I hadn’t even started unpacking my suitcase yet from our trip visiting family in Indiana, and he was already getting ready to head out the door again.
“I don’t want you to go,” I cried. “Please, can I just come with you?”
My husband looked at me with a sadness I’ve only seen a handful of times in our marriage. “Sweetie,” he said. “I wish you could. You know I do. But you also know you can’t.”
He was right. I had a job to go to and a dog to take care of. But that didn’t stop the loneliness from creeping in whenever he left to go on a business trip. And it certainly didn’t stop the tears or sleepless nights from coming.
It’s funny — I’ve always been a very independent woman. The kind of woman who traveled to live in far-off places for internships. The kind of woman who worked diligently to become the editor and chief of her campus magazine. The kind of woman who planned a wedding 100% on her own. And yet, since I’ve been married, I repeatedly struggle with loneliness when my husband has to travel for work. It’s something I remember experiencing when I was younger. Back when I wondered if anyone cared about or actually noticed me. I don’t wonder those same kind of thoughts anymore, but what I’m realizing is that even though I am highly independent and know that I am loved and valued, I just don’t like to be alone. Because I have found that the opportune moment for the enemy to strike is when I’m all alone.
A fellow Christian writer recently wrote that the ache of loneliness can be so intense that it immobilizes us and keeps us stuck in our sadness. And she’s right. The chains of loneliness are one of the enemy’s go-to weapons. His desire is for us to feel abandoned. His desire is for us to feel forgotten. His desire is for us to feel like we’ll never escape our past. His desire is for us to feel like things are pointless or hopeless. But none of those feelings are Biblical.
The honest me will admit that, no, I don’t like to be alone. There’s a part of me — a part of my past — that fears the silence. And there’s parts of my past and present that God is still redeeming and healing. But if I had to guess, I think God gave me a traveling husband for a little while so that I could practice claiming His truths and taking shots at the enemy. So that I can learn to rely on Him and Him alone. It’s painful, but no doubt needed.
So amid the dreaded goodbyes and tear-stained cheeks, I’m making a choice. A choice to embrace the lonely nights as a chance to dive deeper into the Word. Deeper into my Father’s arms. Deeper into the truth. Deeper in grace, love and wholeness.
In our loneliness we can either let the enemy win, or we can claim God’s truths over our lives.
The following seven verses are truths you can claim when you feel all alone.

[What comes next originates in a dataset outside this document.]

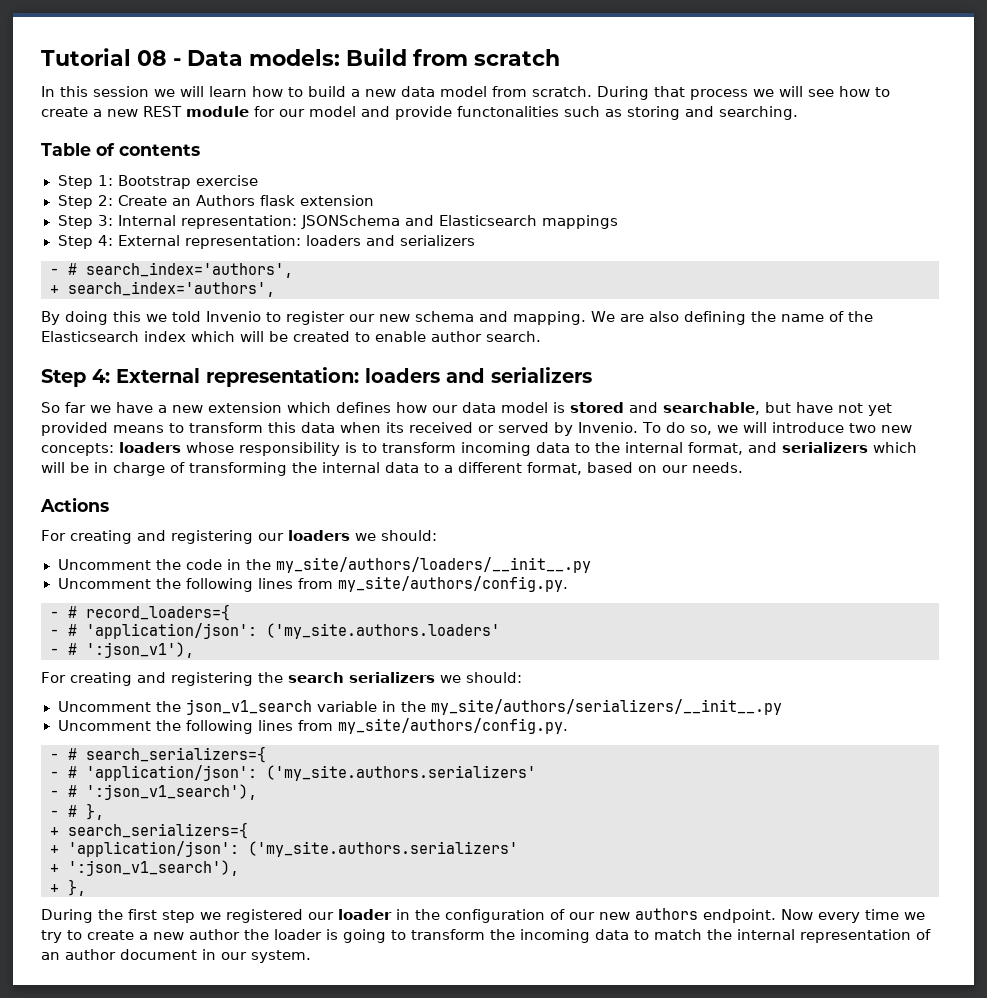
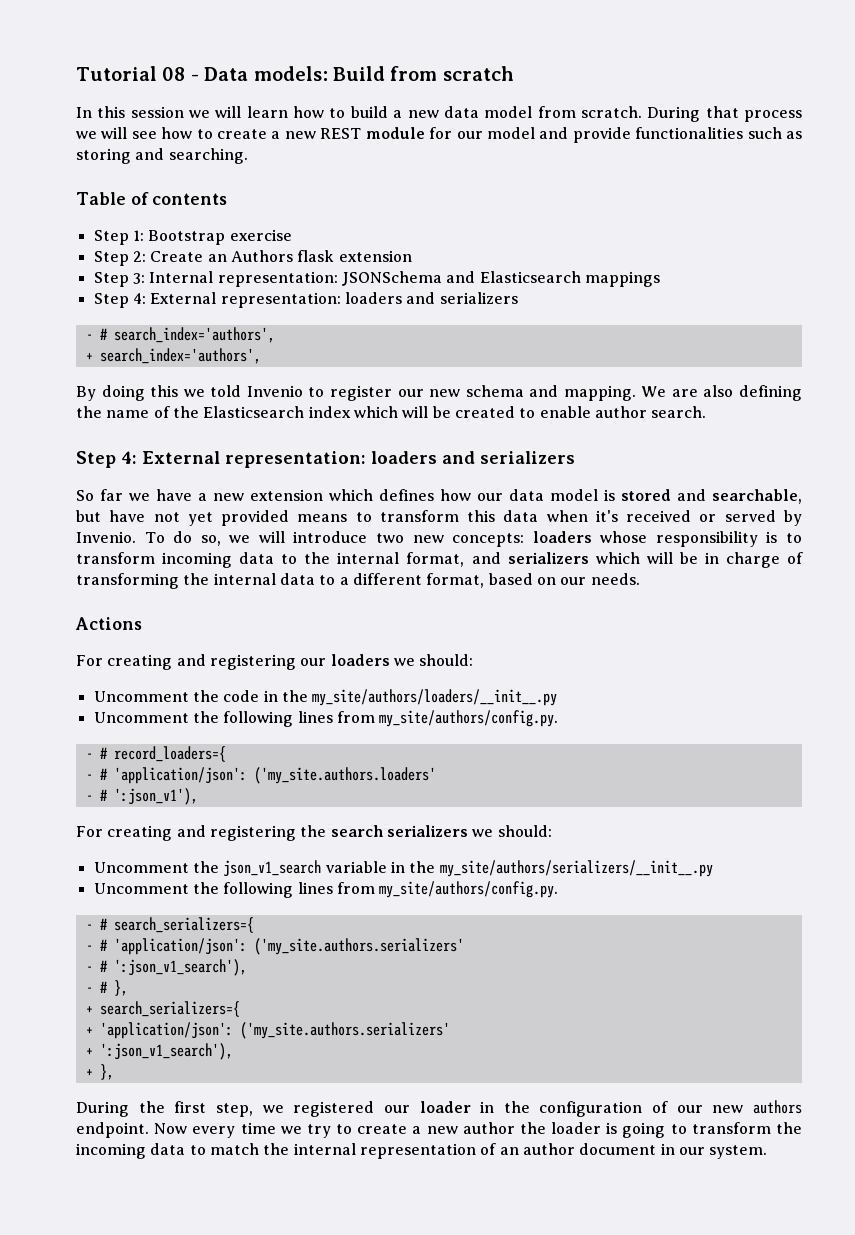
[457,106,559,117] functonalities -> [635,127,744,139] functionalities
[386,422,404,433] its -> [595,510,618,522] it's
[162,910,195,923] step -> [215,1103,253,1117] step,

They’ve been incredibly helpful for me, and my prayer is they will minister to your heart as well. (If you have another verse that you think would be great for others who struggle with occasional loneliness, please share that in the comments below!)
“The Lord your God goes with you; he will never leave you nor forsake you.” Deuteronomy 31:6 (NIV)
“For he delivers the needy when he calls, the poor and him who has no helper.” Psalm 72:12 (ESV)
“A father to the fatherless, a defender of widows, is God in his holy dwelling. God sets the lonely in families, he leads out the prisoners with singing; but the rebellious live in a sun-scorched land.” Psalm 68:5-6 (NIV)
“Do not be anxious about anything, but in every situation, by prayer and petition, with thanksgiving, present your requests to God.” Philippians 4:6 (NIV)
“And be sure of this: I am with you always, even to the end of the age.” Matthew 28:20 (NLT)
“The Lord hears his people when they call to him for help. He rescues them from all their troubles. The Lord is close to the brokenhearted; he rescues those whose spirits are crushed.” Psalm 34:17-18 (NLT)
“Do not be afraid, for I have ransomed you. I have called you by name; you are mine. When you go through deep waters, I will be with you. When you go through rivers of difficulty, you will not drown. When you walk through the fire of oppression, you will not be burned up; the flames will not consume you. For I am the Lord, your God, the Holy One of Israel, your Savior.” Isaiah 43:1-3 (NLT)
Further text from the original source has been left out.